**Source material**:
•••

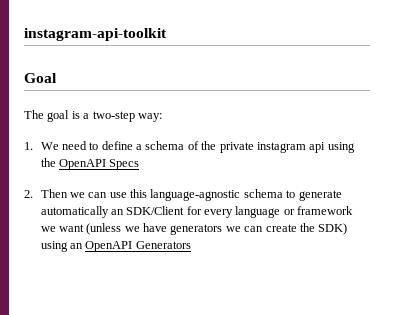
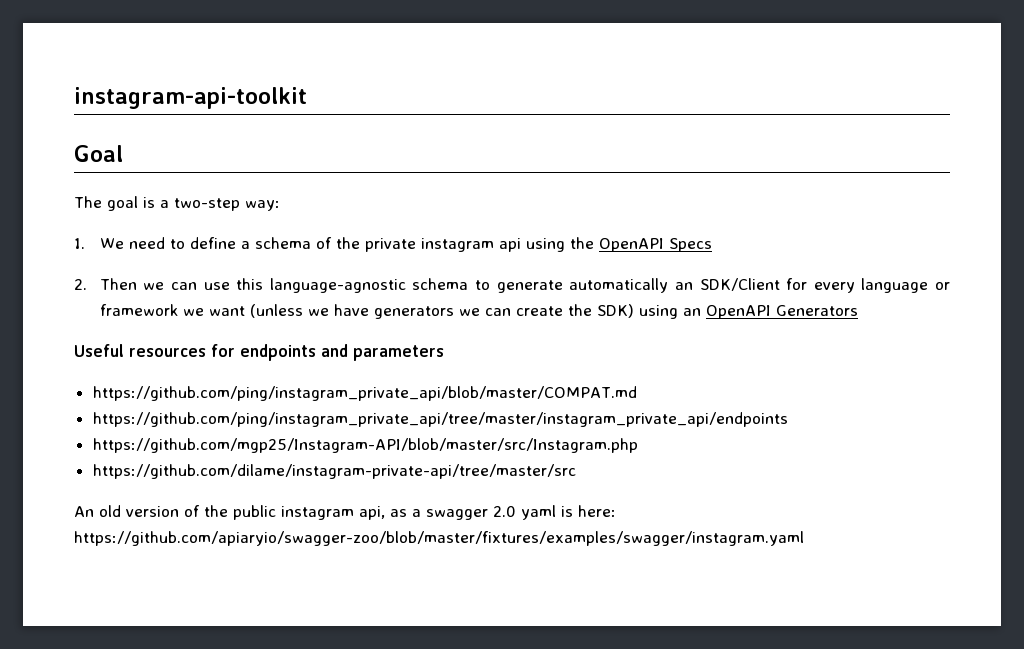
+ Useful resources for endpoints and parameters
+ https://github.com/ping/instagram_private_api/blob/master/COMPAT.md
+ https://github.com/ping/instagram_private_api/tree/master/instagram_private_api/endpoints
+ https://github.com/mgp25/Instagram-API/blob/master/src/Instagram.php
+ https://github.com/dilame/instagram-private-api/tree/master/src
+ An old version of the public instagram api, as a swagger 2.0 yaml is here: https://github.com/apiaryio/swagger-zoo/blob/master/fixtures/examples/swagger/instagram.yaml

•••

**What you need to do**: Output the data verbatim, images excluded.

**Solution for this problem**:
+ Useful resources for endpoints and parameters
+ https://github.com/ping/instagram_private_api/blob/master/COMPAT.md
+ https://github.com/ping/instagram_private_api/tree/master/instagram_private_api/endpoints
+ https://github.com/mgp25/Instagram-API/blob/master/src/Instagram.php
+ https://github.com/dilame/instagram-private-api/tree/master/src
+ An old version of the public instagram api, as a swagger 2.0 yaml is here: https://github.com/apiaryio/swagger-zoo/blob/master/fixtures/examples/swagger/instagram.yaml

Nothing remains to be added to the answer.